学术文献库

To elucidate the localized-itinerant dual nature and orbital dependent correlations of Pu-5f valence electrons in plutonium borides (PuBx, x=1, 2, 6, 12), the electronic structures are throughout investigated by using the combination of density functional theory and single-site dynamical mean-field method. We not only reproduce the correlated topological insulator of PuB6, but also predict the metallicity in PuBx (x=1, 2, 12). It is found that the momentum-resolved spectral functions, density of states, hybridization functions all indicate partially itinerant 5f states in PuBx (x=1, 2, 6, 12).
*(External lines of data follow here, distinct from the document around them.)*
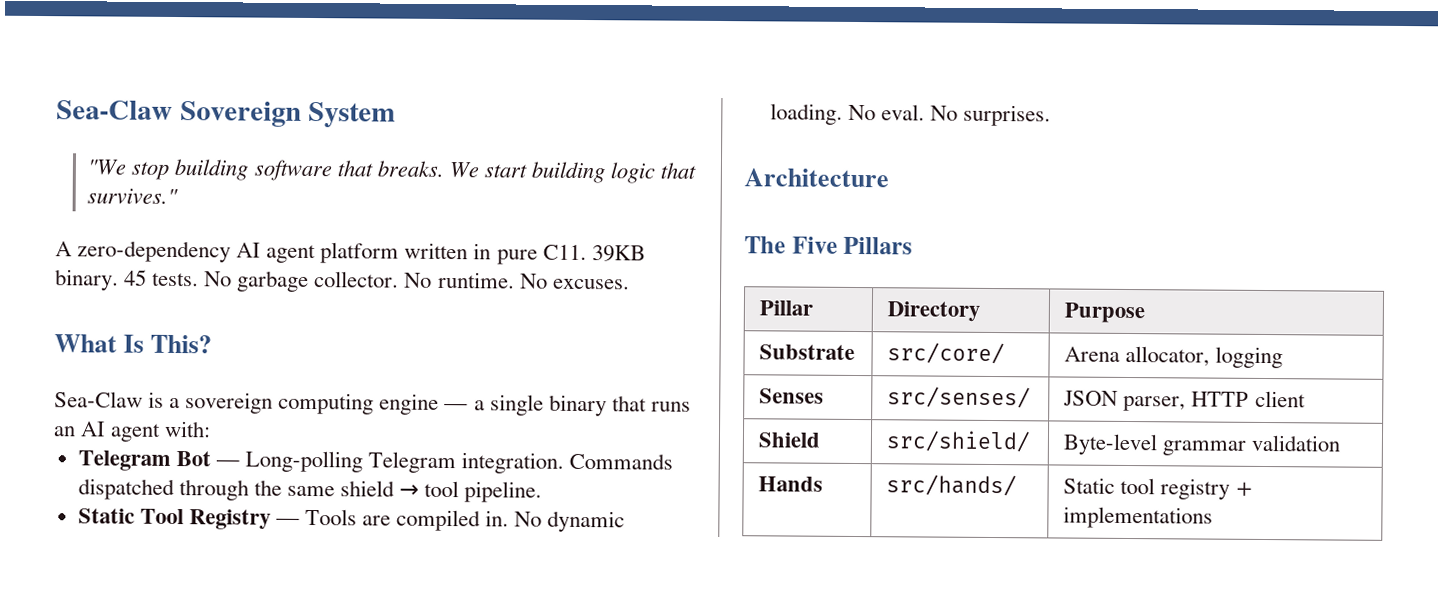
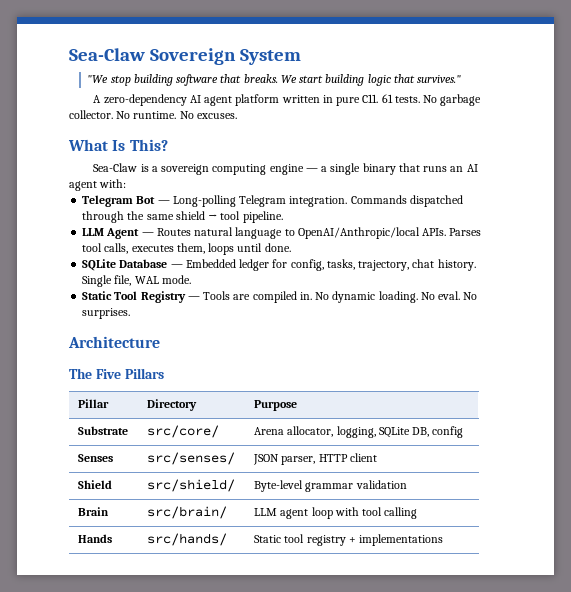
- A zero-dependency AI agent platform written in pure C11. 39KB binary. 45 tests.
+ A zero-dependency AI agent platform written in pure C11. 61 tests.
+ LLM Agent — Routes natural language to OpenAI/Anthropic/local APIs. Parses tool calls, executes them, loops until done.
+ SQLite Database — Embedded ledger for config, tasks, trajectory, chat history. Single file, WAL mode.
- Substrate | src/core/ | Arena allocator, logging
+ Substrate | src/core/ | Arena allocator, logging, SQLite DB, config
+ Brain | src/brain/ | LLM agent loop with tool calling

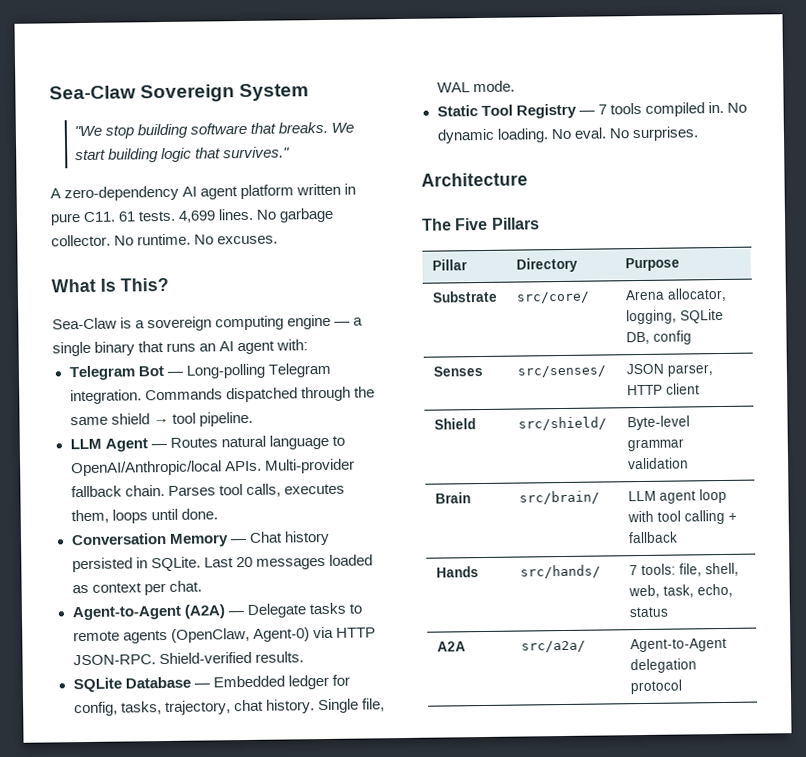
+ 4,699 lines.
+ Multi-provider fallback chain.
+ Conversation Memory — Chat history persisted in SQLite. Last 20 messages loaded as context per chat.
+ Agent-to-Agent (A2A) — Delegate tasks to remote agents (OpenClaw, Agent-0) via HTTP JSON-RPC. Shield-verified results.
- Static Tool Registry — Tools are compiled in.
+ Static Tool Registry — 7 tools compiled in.
- Brain | src/brain/ | LLM agent loop with tool calling
+ Brain | src/brain/ | LLM agent loop with tool calling + fallback
- Hands | src/hands/ | Static tool registry + implementations
+ Hands | src/hands/ | 7 tools: file, shell, web, task, echo, status
+ A2A | src/a2a/ | Agent-to-Agent delegation protocol

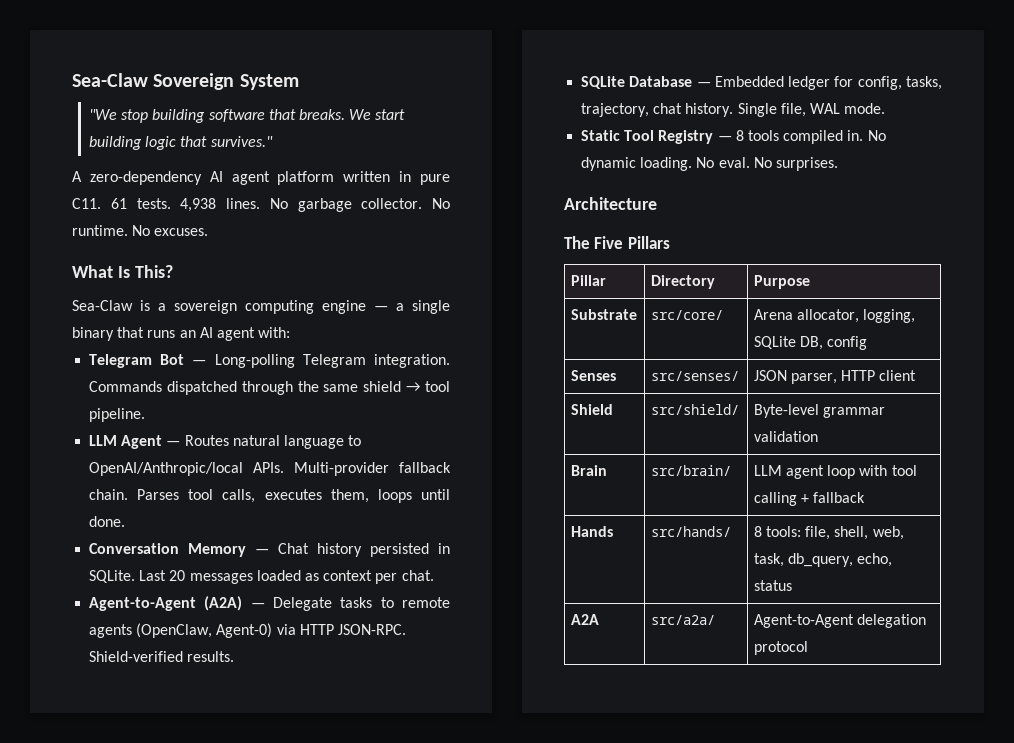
- 4,699 lines.
+ 4,938 lines.
- Static Tool Registry — 7 tools compiled in.
+ Static Tool Registry — 8 tools compiled in.
- Hands | src/hands/ | 7 tools: file, shell, web, task, echo, status
+ Hands | src/hands/ | 8 tools: file, shell, web, task, db_query, echo, status

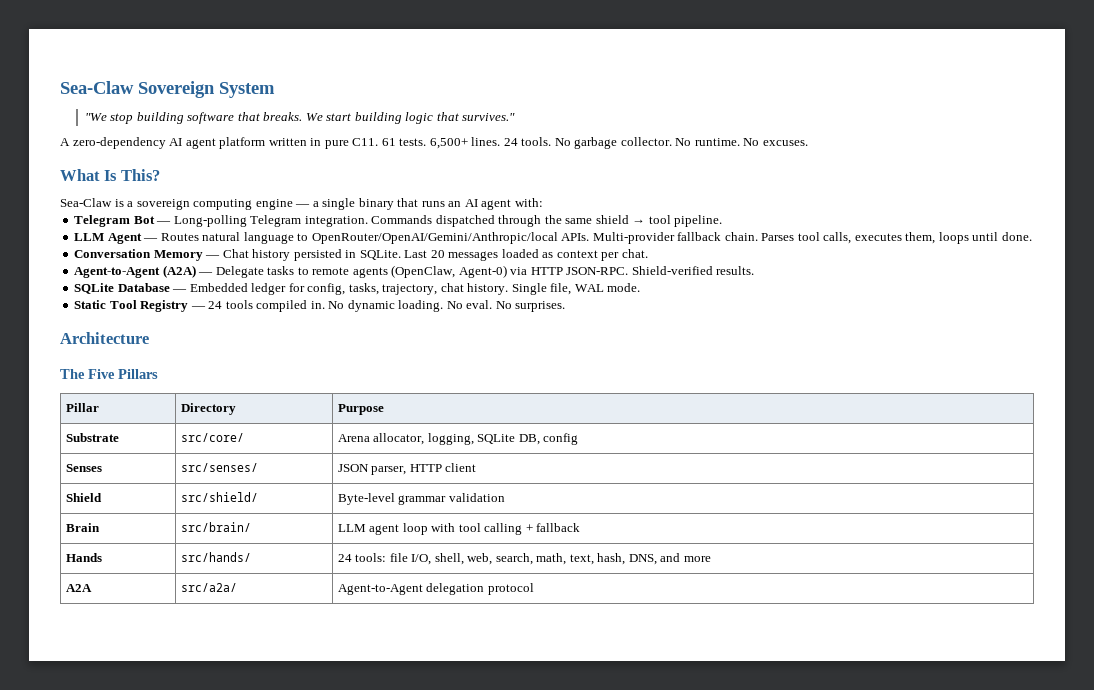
- 4,938 lines.
+ 6,500+ lines. 24 tools.
- LLM Agent — Routes natural language to OpenAI/Anthropic/local APIs.
+ LLM Agent — Routes natural language to OpenRouter/OpenAI/Gemini/Anthropic/local APIs.
- Static Tool Registry — 8 tools compiled in.
+ Static Tool Registry — 24 tools compiled in.
- Hands | src/hands/ | 8 tools: file, shell, web, task, db_query, echo, status
+ Hands | src/hands/ | 24 tools: file I/O, shell, web, search, math, text, hash, DNS, and more

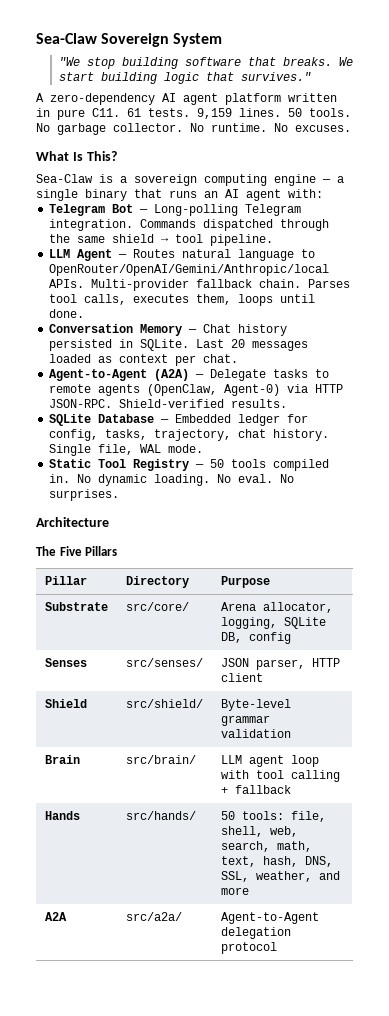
- 6,500+ lines. 24 tools.
+ 9,159 lines. 50 tools.
- Static Tool Registry — 24 tools compiled in.
+ Static Tool Registry — 50 tools compiled in.
- Hands | src/hands/ | 24 tools: file I/O, shell, web, search, math, text, hash, DNS, and more
+ Hands | src/hands/ | 50 tools: file, shell, web, search, math, text, hash, DNS, SSL, weather, and more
Especially, quasiparticle multiplets induced noteworthy valence state fluctuations implying the mixed-valence behavior of plutonium borides. Moreover, the itinerant degree of freedom for 5f electrons in PuBx (x=1, 2, 12) is tuned by hybridization strength between 5f states and conduction bands, which is affected by atomic distance between Pu and B atoms. Lastly, 5f electronic correlations encoded in the electron self-energy functions demonstrate moderate 5f electronic correlations in PuB6 and orbital selective 5f electronic correlations in PuBx (x=1, 2, 12). Consequently, the understanding of electronic structure and related crystal structure stability shall shed light on exploring novel 5f electrons states and ongoing experiment research.